On fait tout instrumental et quand tout le monde a quitté sauf Visconti et Bowie, ce dernier compose enfin les paroles. Quand Maas et Visconti jouent les chats de ruelle qui flirtent en studio, David les évince et leur demande de revenir plus tard. C'est en les voyant s'embrasser dehors qu'il compose Heroes. Une chanson où à un certain moment il est forcé de crier son texte car Eno s'est mis à jouer trop fort ce qui a fait jouer tout le monde trop fort. C'est l'ingénieur du son qui proposera les réponses vocales masculines sur la chanson. On y entend aussi sa voix à lui, l'ingénieur. 

Comme Kraftwerk a cité Bowie & Pop sur son dernier album, Bowie fait de même en nommant un titre du nom de Florian Schneider du band allemand et l'associant à une arme de guerre allemande de la Seconde Guerre Mondiale. Un autre titre doit son nom au quartier où habitait Edgar Froese de Tangerine Dream, en Allemagne. L'influence du quartier d'immigrés Turcs où Bowie et Pop logent peut être entendue sur le dernier morceau de l'album, qu'Alomar rend plus disco et funky. Un autre morceau frise la psychose quand il semble évoquer le pire du divorce en cours avec Angie. Au Noël 1977, Angie, qui avait confié Zowie à une gardienne, met Bowie en colère. Il ira chercher son fils à Montreux et passera Noël avec lui. Angie perdra même la garde légale de l'enfant. Cette fois, c'est vraiment la fin.

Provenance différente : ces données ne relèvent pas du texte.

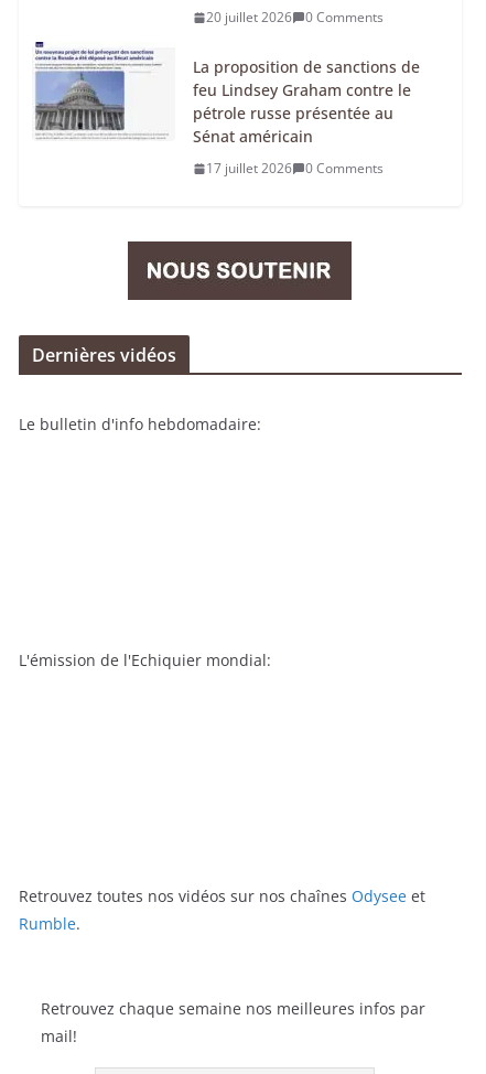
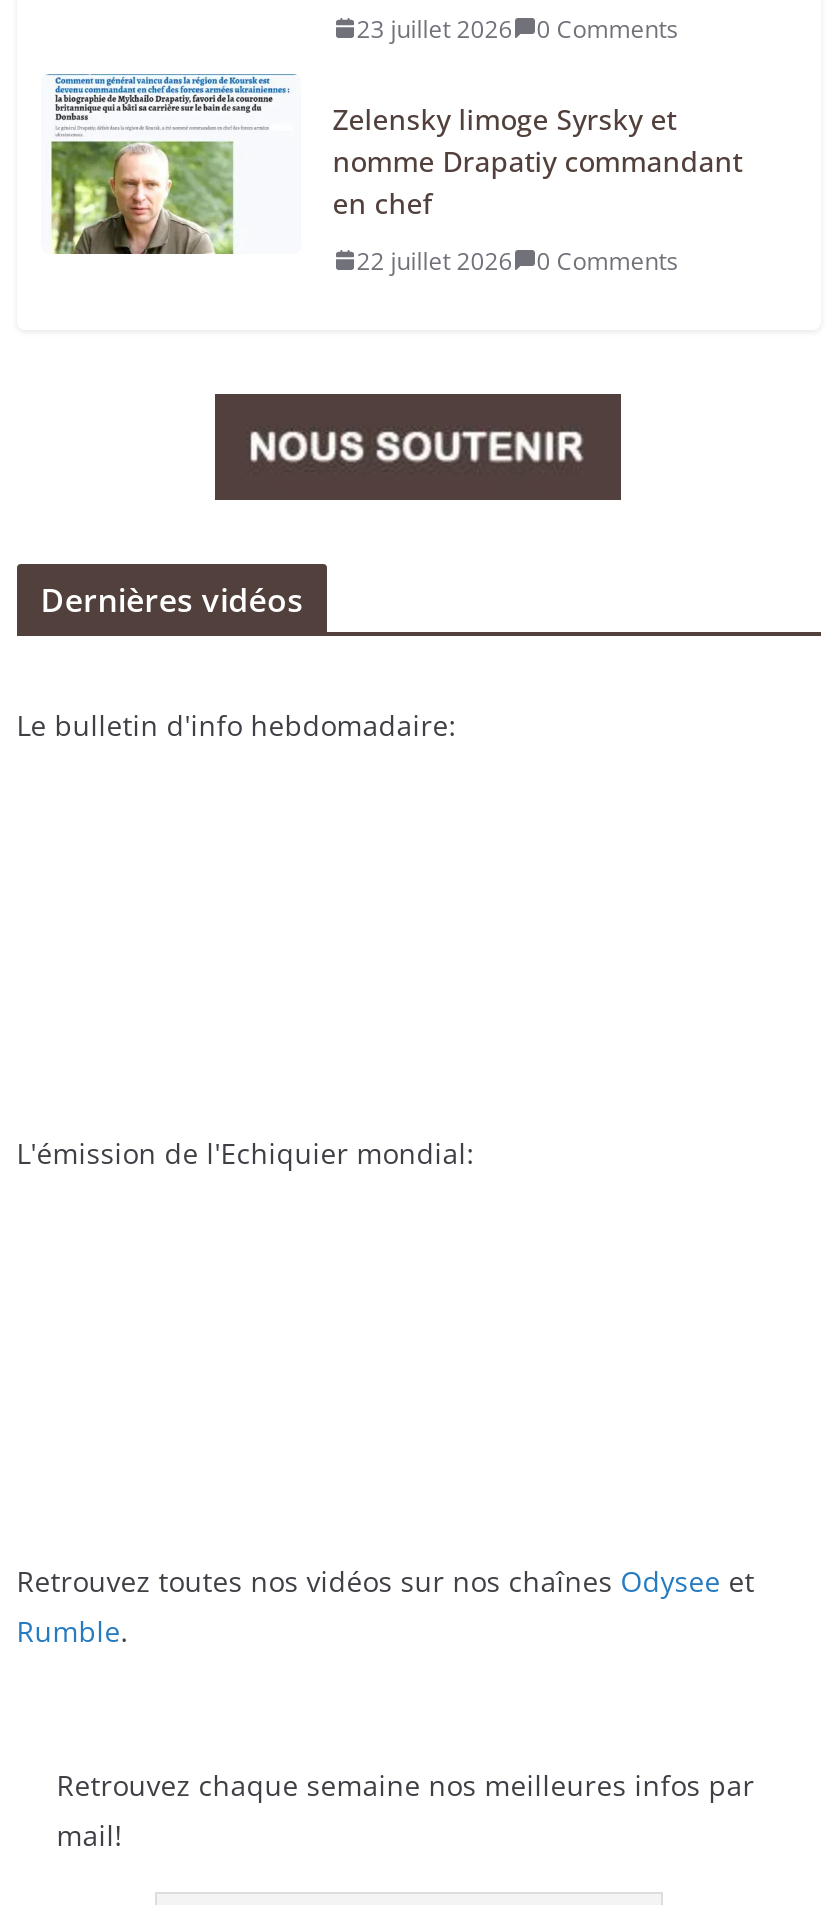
[206,8,383,26] 20 juillet 2026 0 Comments -> [356,12,678,46] 23 juillet 2026 0 Comments
[34,41,420,147] [image] | La proposition de sanctions de | feu Lindsey Graham contre le | pétrole russe présentée au | Sénat américain -> [47,74,742,256] [image] | Zelensky limoge Syrsky et | nomme Drapatiy commandant | en chef
[206,159,383,178] 17 juillet 2026 0 Comments -> [356,244,678,278] 22 juillet 2026 0 Comments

On mixera en Suisse, à Montreux et en septembre, Marc Bolan, qui a maintenant son show télé pour tenter de ressusciter une carrière qui a peu changé depuis 6-7 ans, invitera David à jouer avec lui pour les caméras. Mais Bowie est maintenant 6-7 fois la star que Bolan voudrait être. Et il arrive avec son large entourage, sa limousine, il flexe son statut comme dirait mes enfants. Bolan boira tant sa peine dans sa loge que sur scène, devant les caméras, il tombe platement à la toute fin, ivre. Métaphore des jours à venir. Bolan tente secrètement de copier David. En commençant par baptiser son fils Rowan. Rowan Bolan comme dans Zowie Bowie.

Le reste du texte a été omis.